Falling Leaves, Falling in Love: The Verb “to fall” in Irish Posted by róislín on Oct 3, 2011 in Irish Language
Thit a lán duilleoga sa ghairdín (sa chlós) agus anois tá orm iad a rácáil.
Thit Seán i ngrá le Sinéad.
Notice anything interesting about those sentences? For an English-speaker, I think it seems fairly normal to expect that in Irish one could say “many leaves fell” or “Seán fell in love” using the same verb, “to fall.”
Meandering around some Romance language dictionaries, I see the opposite. There tends to be words or phrases like “enamorarse” (Spáinnis), “innamorarsi” (Iodáilis), and “adamāre” (Laidin) for “to fall in love.” As far as I can tell, these all are basically intensifiers of the verb “to love,” with an indication of movement “in” or “towards. None of them are connected to the most basic words for “to fall” in Spanish, Italian, and Latin respectively (caerse/caer, cadere, and cadere).
Maidir leis an bhFraincis, I see some interesting commentary about “falling amorously, i.e. falling lovingly or in love” (tomber amoureux), as opposed to the translation trap into which many English speakers might “fall,” trying using the verb “tomber” (to fall) with the phrase “en amour.” The latter apparently would suggest that love was some sort of three-dimensional phenomenon into which one could fall, like a box or a hole … or maybe a vortex, which would be more like the real experience.. Curious, though, from both the Irish and English perspectives, that the verb “to fall” (tomber) is at least part of the phrase.

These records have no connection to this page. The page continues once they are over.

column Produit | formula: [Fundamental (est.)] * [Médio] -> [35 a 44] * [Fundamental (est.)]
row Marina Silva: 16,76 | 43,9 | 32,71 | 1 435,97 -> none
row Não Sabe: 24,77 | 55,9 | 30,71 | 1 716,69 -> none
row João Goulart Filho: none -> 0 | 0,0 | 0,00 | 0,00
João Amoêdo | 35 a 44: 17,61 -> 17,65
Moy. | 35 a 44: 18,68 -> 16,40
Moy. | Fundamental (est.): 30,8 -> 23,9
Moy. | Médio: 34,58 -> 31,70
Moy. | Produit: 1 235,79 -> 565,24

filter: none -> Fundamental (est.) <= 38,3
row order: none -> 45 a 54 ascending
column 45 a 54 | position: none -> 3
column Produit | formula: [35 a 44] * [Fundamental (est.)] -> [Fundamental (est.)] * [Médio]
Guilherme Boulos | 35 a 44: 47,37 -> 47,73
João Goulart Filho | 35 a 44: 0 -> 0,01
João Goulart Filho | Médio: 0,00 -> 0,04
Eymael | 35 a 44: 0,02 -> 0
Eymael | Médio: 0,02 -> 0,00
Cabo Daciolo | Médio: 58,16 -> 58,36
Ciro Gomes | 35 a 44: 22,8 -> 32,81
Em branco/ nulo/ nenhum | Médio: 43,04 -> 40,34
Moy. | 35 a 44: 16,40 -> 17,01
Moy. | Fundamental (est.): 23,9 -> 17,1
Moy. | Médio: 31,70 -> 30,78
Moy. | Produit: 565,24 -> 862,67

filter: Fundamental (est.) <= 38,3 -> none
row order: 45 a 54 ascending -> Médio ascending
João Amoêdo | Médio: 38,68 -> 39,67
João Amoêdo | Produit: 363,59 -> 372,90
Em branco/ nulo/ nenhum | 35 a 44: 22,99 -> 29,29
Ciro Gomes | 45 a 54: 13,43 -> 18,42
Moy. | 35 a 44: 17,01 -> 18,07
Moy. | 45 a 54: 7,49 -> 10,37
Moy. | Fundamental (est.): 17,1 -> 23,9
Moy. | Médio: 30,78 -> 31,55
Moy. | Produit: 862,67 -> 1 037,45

Did the idea of “falling in love” (as opposed to marrying whomever your parents picked for you) travel from French to English in the Anglo-Norman period, and then perhaps to Ireland? Well, that’s more like a Ph.D. thesis than a single Irish-language blog, but it would be interesting for someone to pursue. First stop, I’d think would be De Amore, by André le Chapelain (Andreas Capellanus). Well, actually, maybe the first stop would be Ovid’s own Ars Amatoria, about 1200 years earlier, but again, not quite exactly my next project.
It’s hard to know whether the phrase “to fall in love with someone” in Irish came about through direct borrowing, or if it originated as an old Irish concept. But it’s been in the language for at least about 100 years, so if it is a borrowing, it’s one with a nice “paitean.” Come to think of it, love in Old Irish literature often seemed to be fore-ordained, or unavoidable, not a Beatles-ey “falling, yes I am falling” process. I don’t suppose Gráinne “fell” in love with Diarmaid in our modern sense of word, because Diarmaid, after all, had his “ball seirce,” whose attraction was unavoidable. Last I checked, experts in the field (what field, anyway, “amorology”?) had never completely determined what the “ball seirce” actually was, but it is usually translated as “love spot.” So Diarmaid had this “ball seirce” and Gráinne saw it, and, hey presto, she was in love with him. Infatuated, in fact. Enough to break off her engagement to Fionn. Ach, guess what, sin scéal eile!
Oh, and what about other types of falling? Like straightforward, down-to-the-ground movement. Here are some more examples:
Thit na duilleoga. The leaves fell, and of course, it’s the falling of the leaves that causes US English to say “the Fall” for the season, whereas UK English speakers will more likely say “the Autumn.” Sometimes Americans wax a bit poetic or literary and use “autumn” too, but not as typically. Irish, remember, uses “Fómhar,” which also means “harvest” or “harvest-time.”
Thit sé anuas de dhréimire. He fell off a ladder.
Lig sé don vása Ming titim. He let the Ming vase (to) fall, here using the ainmfhocal briathartha (verbal noun form) instead of an actual conjugated form of the verb.
Sometimes the verb “to fall” isn’t part of an Irish expression, even where it is present in the English:
Tá a cuid gruaige anuas thar a guaillí. Her hair falls (lit. is down/downwards) over her shoulders.
Tháinig dreach díomach uirthi. Her face fell (from disappointment, lit. a look of disappointment came on her).
As for other “fells,” as in “mountains” or “swoops,” definitely ábhar blag eile, since they’re not even related to the verb “to fall.”
And now, next time, what shall it be, a translation of Snow Falling on Cedars, “I’ve Just Seen a Face” (falling, yes, I am falling …), or perhaps, what to say once you have fallen in love with someone. Something tells me that how to say “I love you” in Irish will win out. Actually we covered it somewhat, last February, in fact about four blogs’ worth, but there’s always room for expansion, especially with this topic. SGF – (le Róislín)
Gluais: paitean, patina (a near lookalike to “paitinn,” a feminine noun meaning “patent”); searc, love (as in “ball seirce,” which may have been a type of mole or birthmark. Quite a mole, más mar sin atá sé! “Seirce” literally means “of love,” so the phrase means “spot of love”).